I had fun observing how Marsh tiptoed around homosexuality and what periphrases she used to make the reader understand that Wheatley and Smith are a couple. Mr Garnett reads central-heated books hidden in brown paper covers that make Wheatly blush and Marsh drops hints and roundabout phrases to let us know that Mr Garnett had sex with women among the Initiates. It seems like sex talk is a big no-no in the publishing industry of the time.

I also grinned at Marsh’s ironic mentions of the crime fiction industry, its tropes and star writers and characters. See here, when I was at 53% of the book, according to my kindle:

‘Look here,’ said Nigel suddenly, ‘let’s pretend it’s a detective novel. Where would we be by this time? About half-way through, I should think. Well, who’s your pick.’ ‘I am invariably gulled by detective novels. No herring so red but I raise my voice and give chase.’ ‘Don’t be ridiculous,’ said Nigel. ‘Fact. You see in real detection herrings are so often out of season.’ ‘Well, never mind, who’s your pick?’ ‘It depends on the author. If it’s Agatha Christie, Miss Wade’s occulted guilt drips from every page. Dorothy Sayers’s Lord Peter would plump for Pringle, I fancy. Inspector French would go for Ogden. Of course Ogden, on the face of it, is the first suspect.’
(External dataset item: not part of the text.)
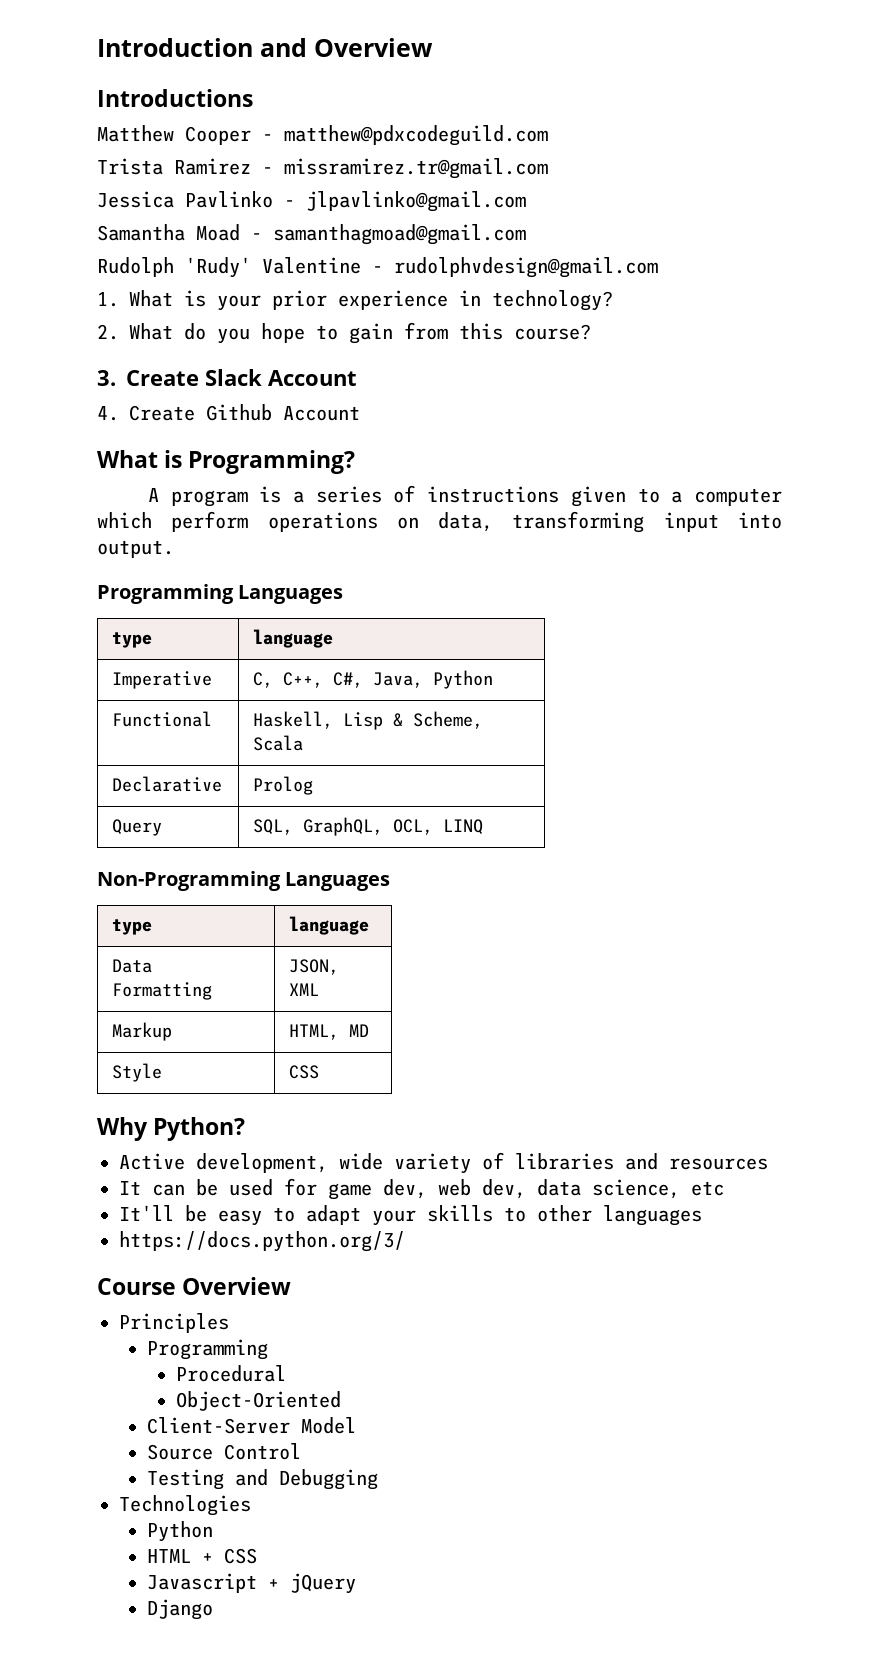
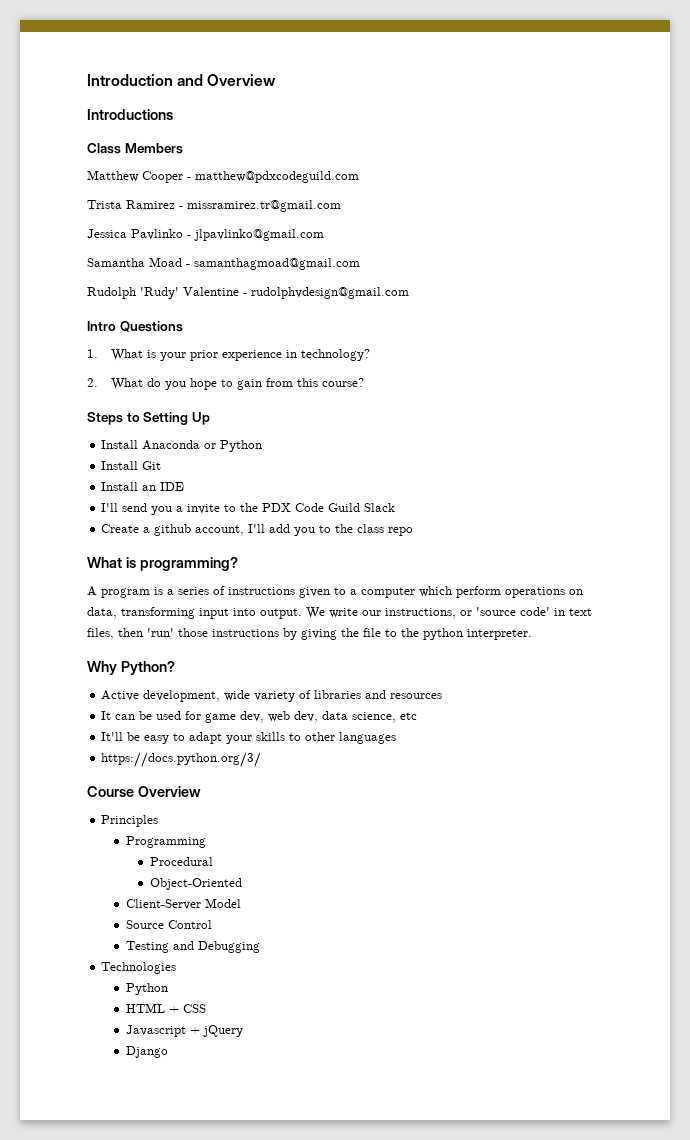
(253, 98) none -> [87,143,183,154] // Class Members
(658, 267) none -> [87,321,183,332] // Intro Questions
[97,369,357,386] [97,404,360,421] [97,450,356,474] 3. Create Slack Account // 4. Create Github Account // What is Programming? -> [87,412,210,425] [101,440,263,452] [101,461,162,470] [101,482,185,491] [101,503,396,515] [101,524,414,536] [87,557,238,571] Steps to Setting Up // Install Anaconda or Python // Install Git // Install an IDE // I'll send you a invite to the PDX Code Guild Slack // Create a github account, I'll add you to the class repo // What is programming?
[97,584,344,604] [112,632,153,648] [253,629,334,648] [112,671,213,689] [253,670,494,689] [112,711,213,727] [253,711,484,730] [253,735,304,751] [112,776,223,792] [253,776,314,795] [112,819,163,836] [253,817,484,836] [97,871,391,891] [112,919,153,935] [289,916,370,935] [112,959,153,973] [112,982,213,1000] [289,959,340,975] [289,983,320,996] [112,1022,173,1041] [289,1024,370,1040] [112,1063,163,1082] [289,1065,320,1079] // Programming Languages // type | language // Imperative | C, C++, C#, Java, Python // Functional | Haskell, Lisp & Scheme, Scala // Declarative | Prolog // Query | SQL, GraphQL, OCL, LINQ // Non-Programming Languages // type | language // Data Formatting | JSON, XML // Markup | HTML, MD // Style | CSS -> [306,607,592,619] [87,628,532,640] We write our instructions, or 'source code' in text files, then 'run' those instructions by giving the file to the python interpreter.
Now I have to look for a book with Inspector French, preferably published in 1936 for the #1936Club.

Last but not least, I keep learning funny-sounding English words when I read books from the 1920s and 1930s. This time I’ll quote Lumme!, rum, mellifluous, hanky-panky, jakealoo or fossicked. I’m grateful for ebooks, their instant dictionary and the fun I have looking into all these words I don’t know. It’d make me sound like a great-grand-ma if I used them, right?